• **DATA SHOWN**
☆ ☆ ☆ ☆ ☆ ☆ ☆
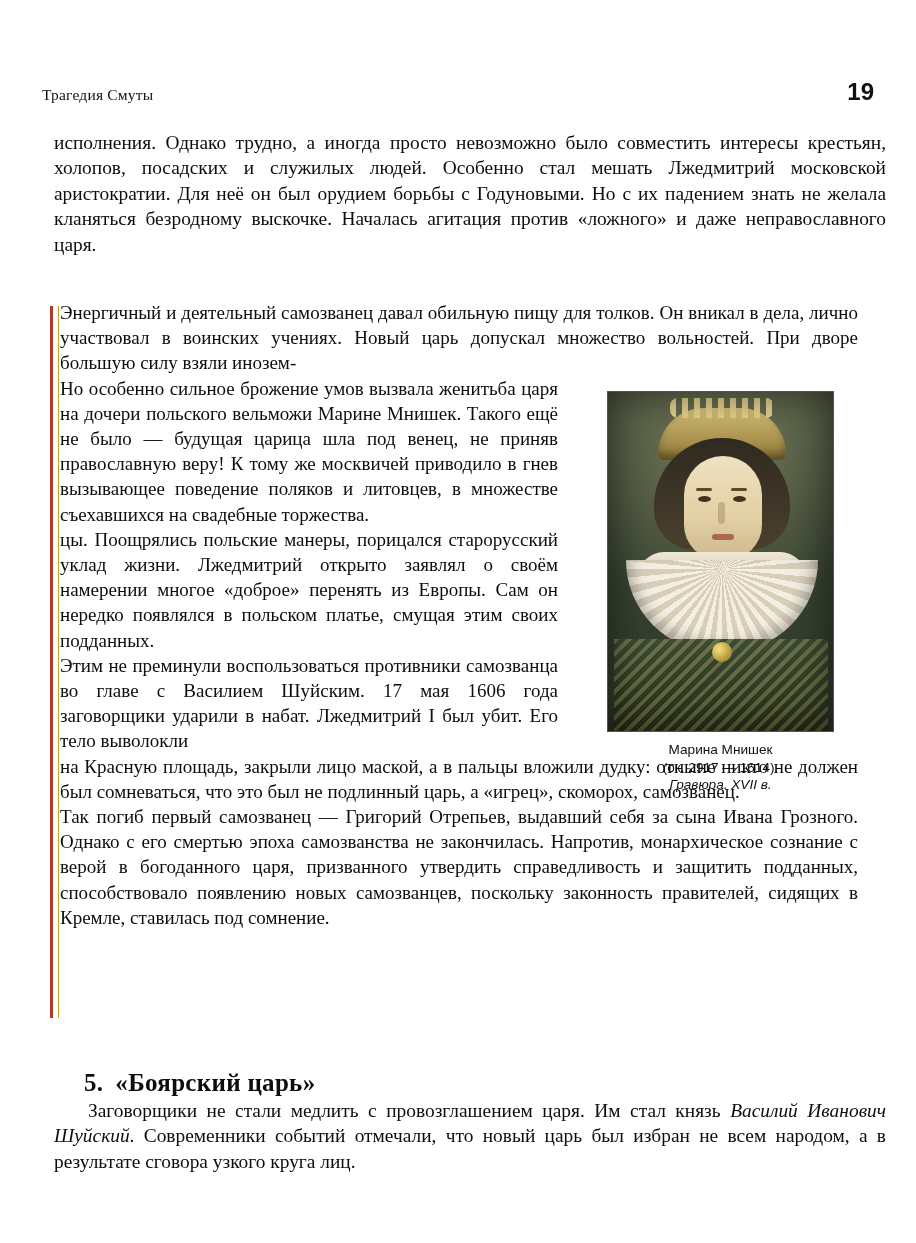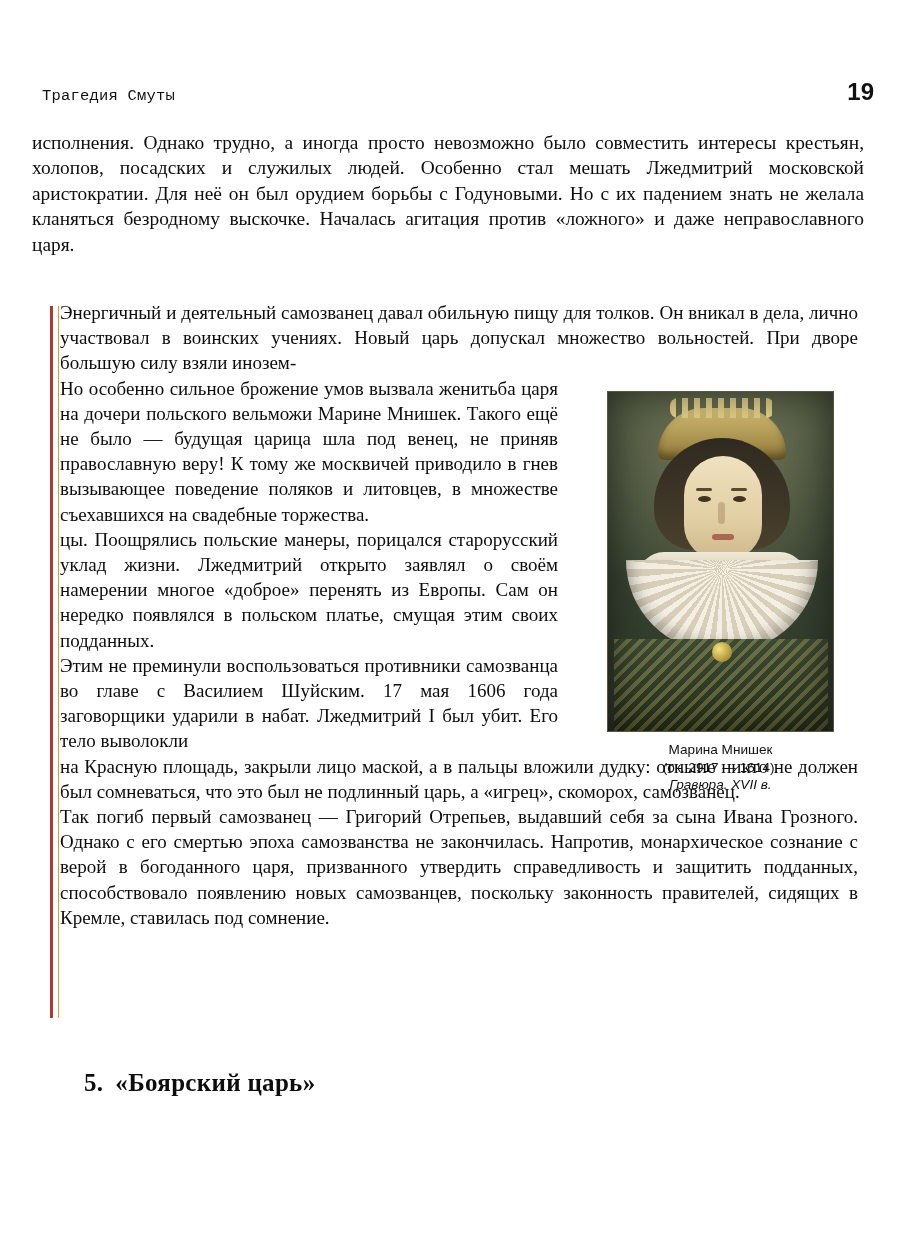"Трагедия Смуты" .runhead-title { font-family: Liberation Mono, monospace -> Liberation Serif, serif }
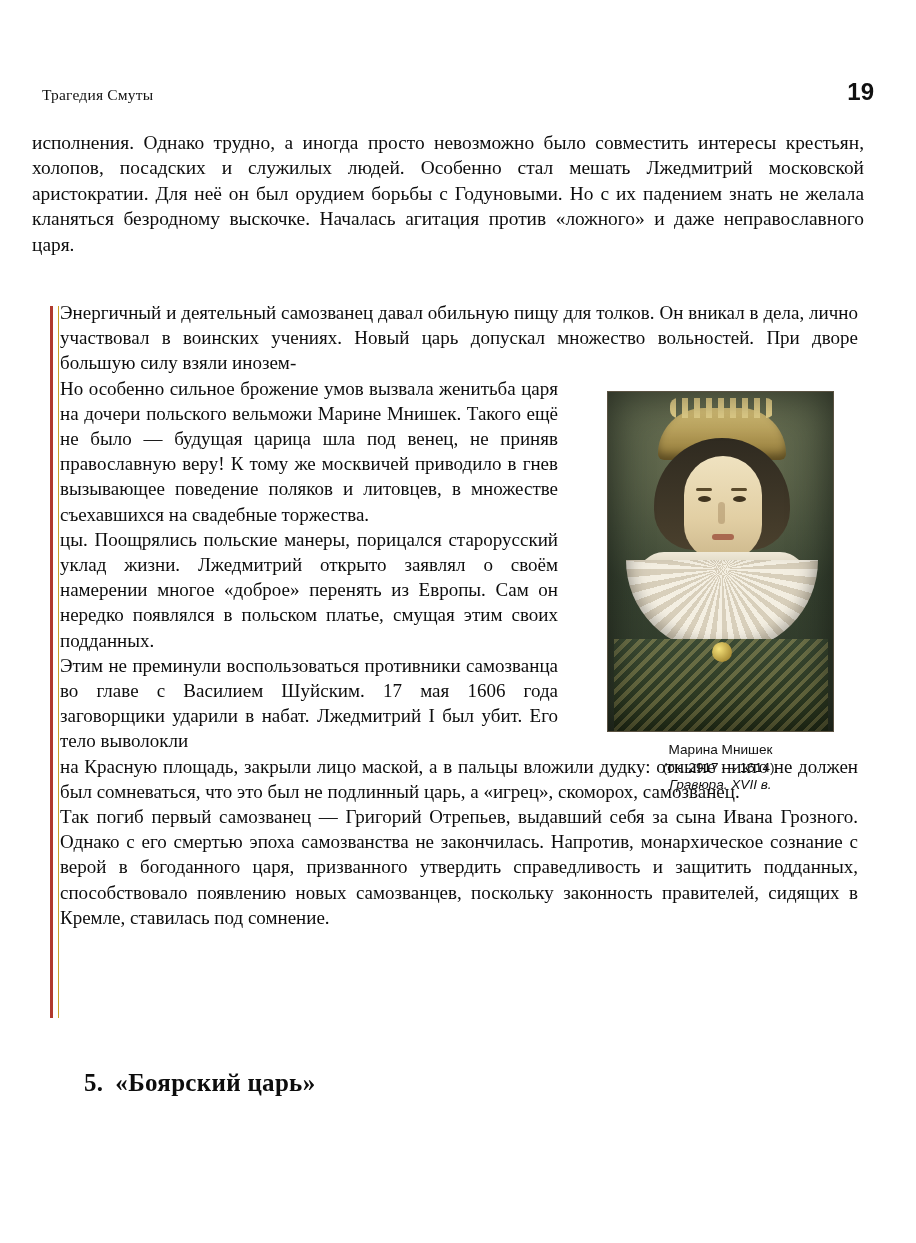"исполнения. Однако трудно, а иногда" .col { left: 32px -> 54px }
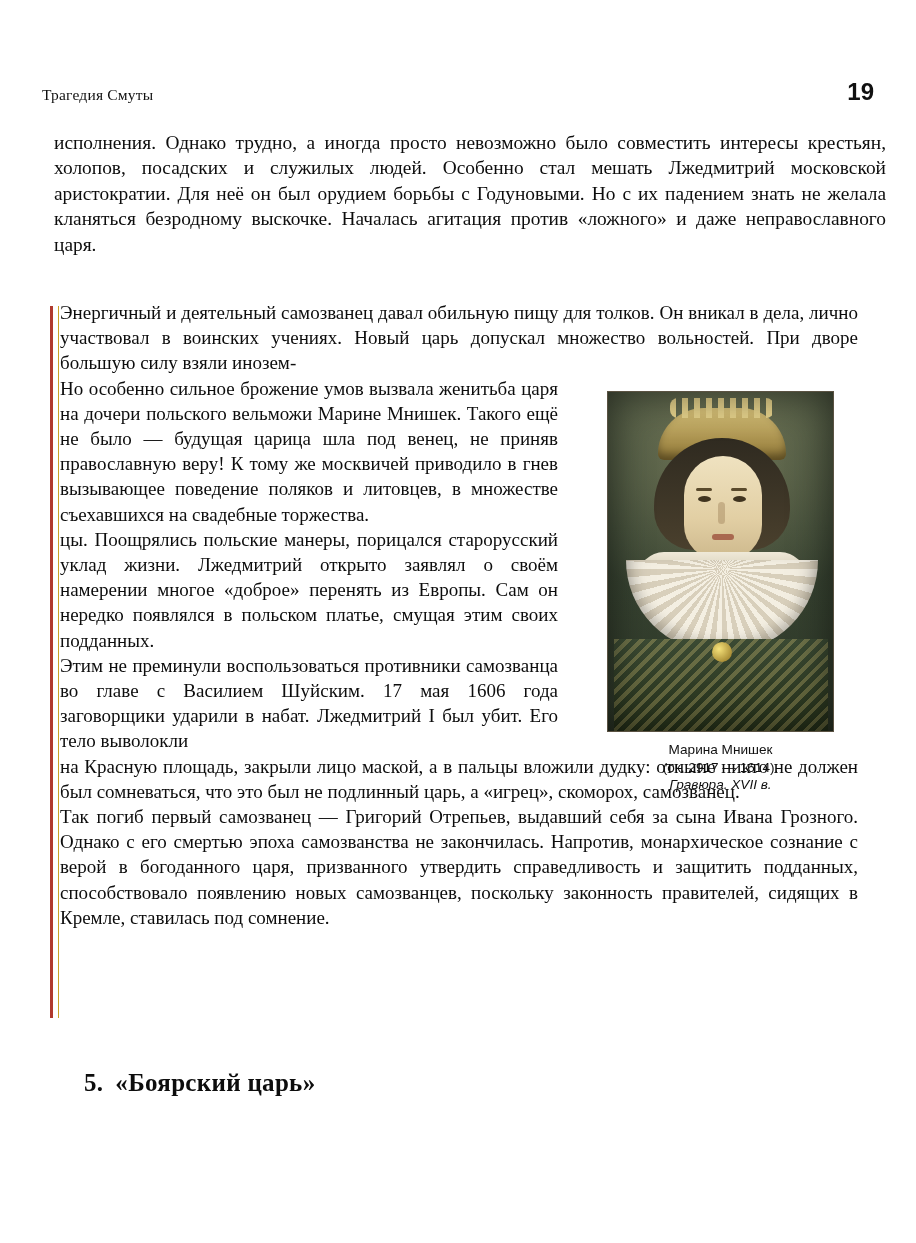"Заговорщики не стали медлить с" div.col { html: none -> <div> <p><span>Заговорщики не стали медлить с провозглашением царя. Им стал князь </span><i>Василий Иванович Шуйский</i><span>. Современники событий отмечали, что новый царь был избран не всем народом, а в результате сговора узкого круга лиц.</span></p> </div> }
☆ ☆ ☆ ☆ ☆ ☆ ☆
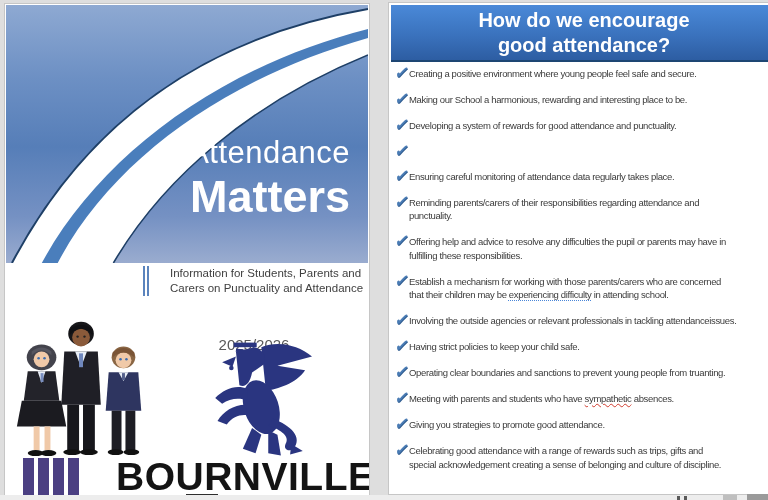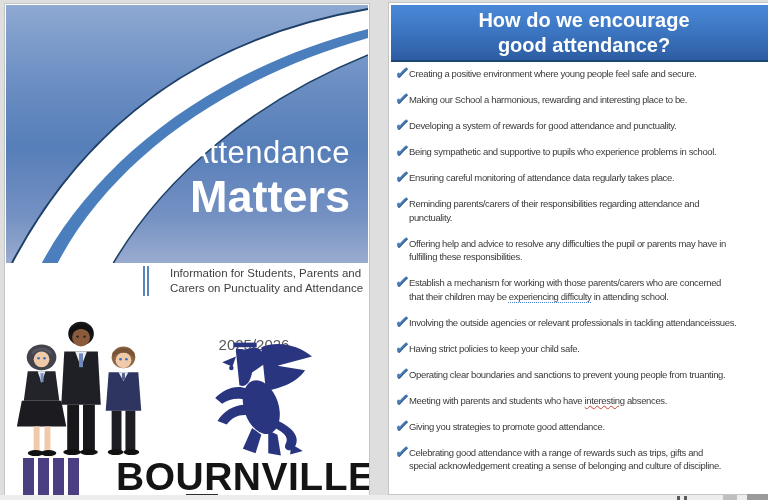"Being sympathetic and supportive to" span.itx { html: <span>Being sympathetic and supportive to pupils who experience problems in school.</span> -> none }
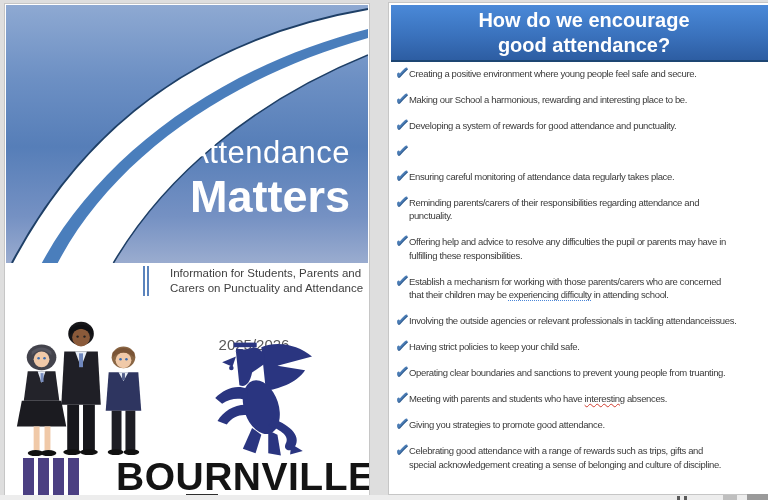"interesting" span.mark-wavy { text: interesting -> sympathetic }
☆ ☆ ☆ ☆ ☆ ☆ ☆
• **GOAL OF THE EXERCISE**
Among the records above, locate the line containing "Liberation Mono, monospace" and the line containing "html: none ->", then transcribe exactly the lines starting at the first and ending at the second, with no pictures.

• **TASK SOLUTION**
"Трагедия Смуты" .runhead-title { font-family: Liberation Mono, monospace -> Liberation Serif, serif }
"исполнения. Однако трудно, а иногда" .col { left: 32px -> 54px }
"Заговорщики не стали медлить с" div.col { html: none -> <div> <p><span>Заговорщики не стали медлить с провозглашением царя. Им стал князь </span><i>Василий Иванович Шуйский</i><span>. Современники событий отмечали, что новый царь был избран не всем народом, а в результате сговора узкого круга лиц.</span></p> </div> }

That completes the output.